**Records for the task**.
'''
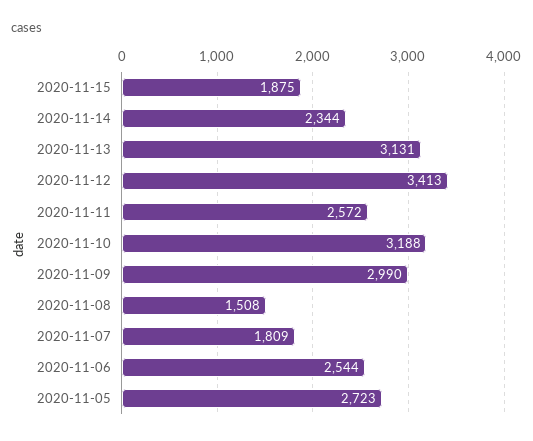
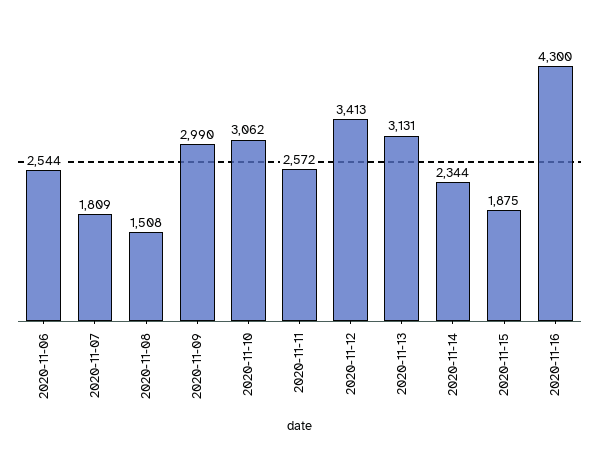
2020-11-10: 3188 -> 3062
2020-11-05: 2723 -> none
2020-11-16: none -> 4300

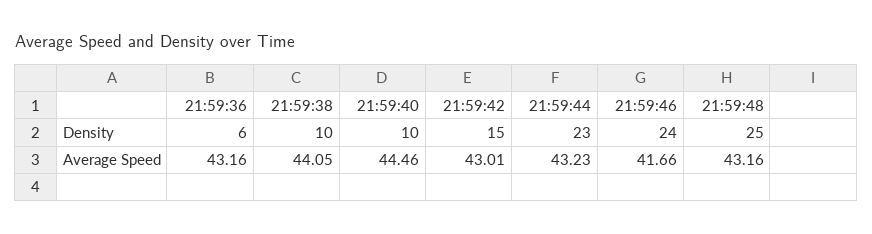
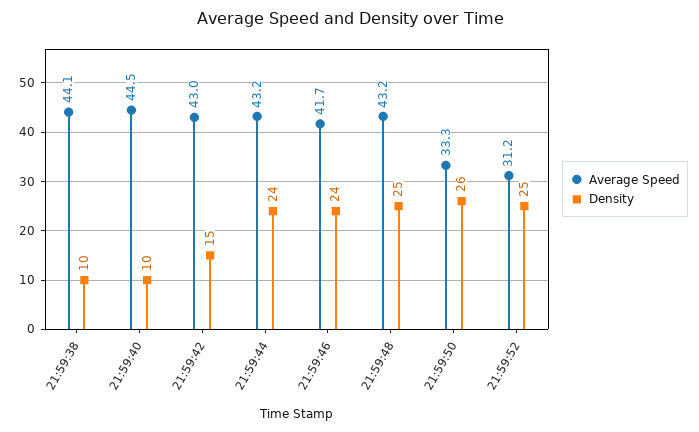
Density, 21:59:36: 6 -> none
Density, 21:59:44: 23 -> 24
Average Speed, 21:59:36: 43.16 -> none
Average Speed, 21:59:50: none -> 33.3
Density, 21:59:50: none -> 26
Average Speed, 21:59:52: none -> 31.2
Density, 21:59:52: none -> 25

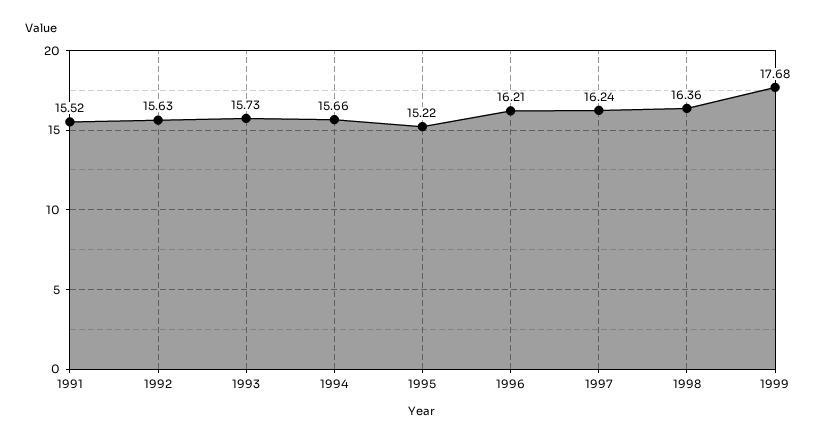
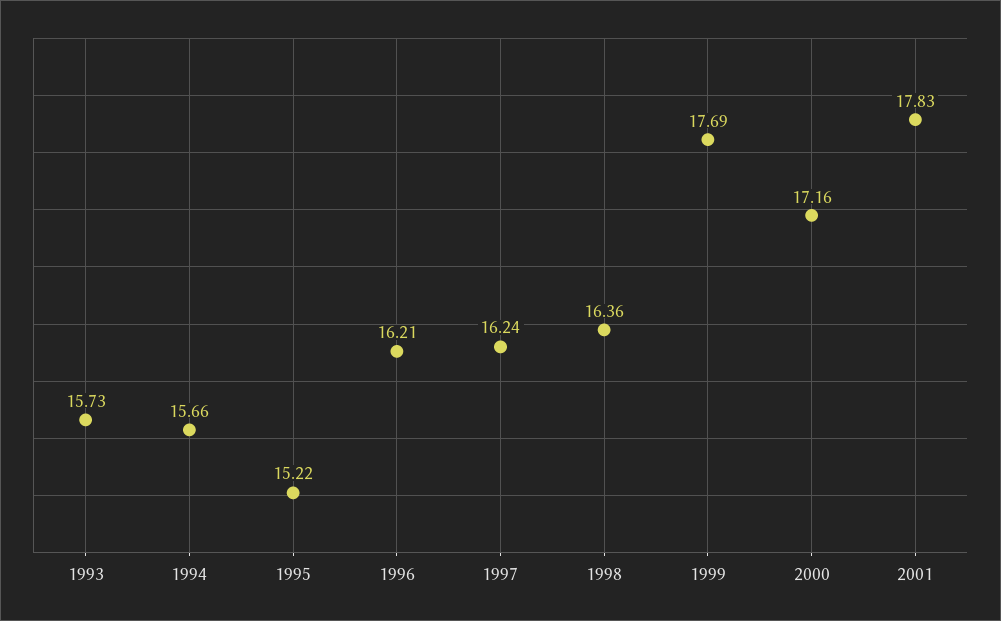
1991: 15.52 -> none
1992: 15.63 -> none
1999: 17.68 -> 17.69
2000: none -> 17.16
2001: none -> 17.83

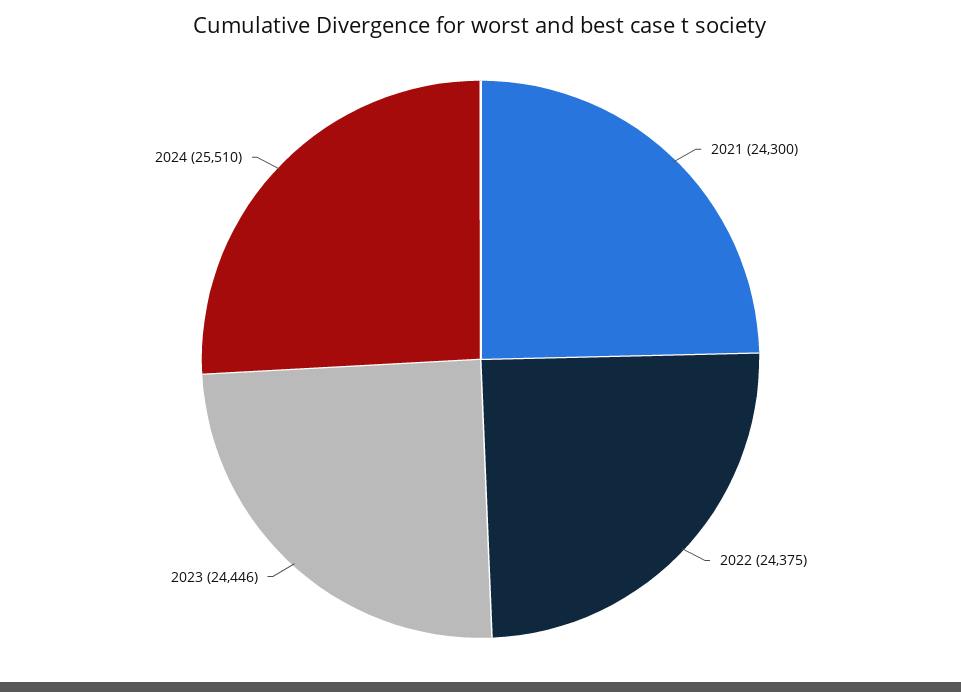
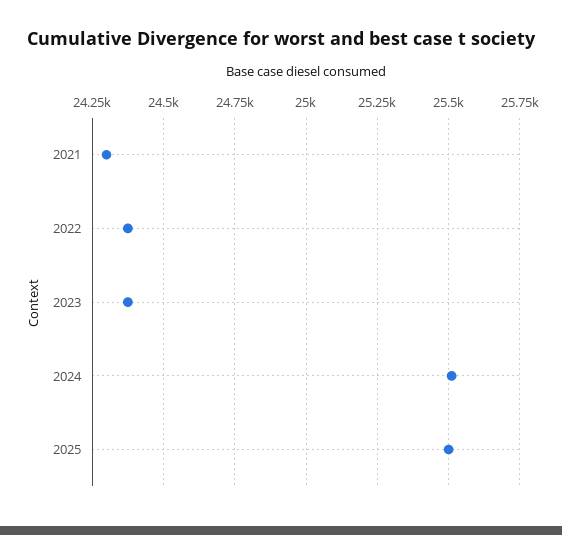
2023: 24446 -> 24375
2025: none -> 25500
'''
**What to produce**.
All of the entries must be reproduced exactly, with no pictures kept.

**Worked solution**.
2020-11-10: 3188 -> 3062
2020-11-05: 2723 -> none
2020-11-16: none -> 4300

Density, 21:59:36: 6 -> none
Density, 21:59:44: 23 -> 24
Average Speed, 21:59:36: 43.16 -> none
Average Speed, 21:59:50: none -> 33.3
Density, 21:59:50: none -> 26
Average Speed, 21:59:52: none -> 31.2
Density, 21:59:52: none -> 25

1991: 15.52 -> none
1992: 15.63 -> none
1999: 17.68 -> 17.69
2000: none -> 17.16
2001: none -> 17.83

2023: 24446 -> 24375
2025: none -> 25500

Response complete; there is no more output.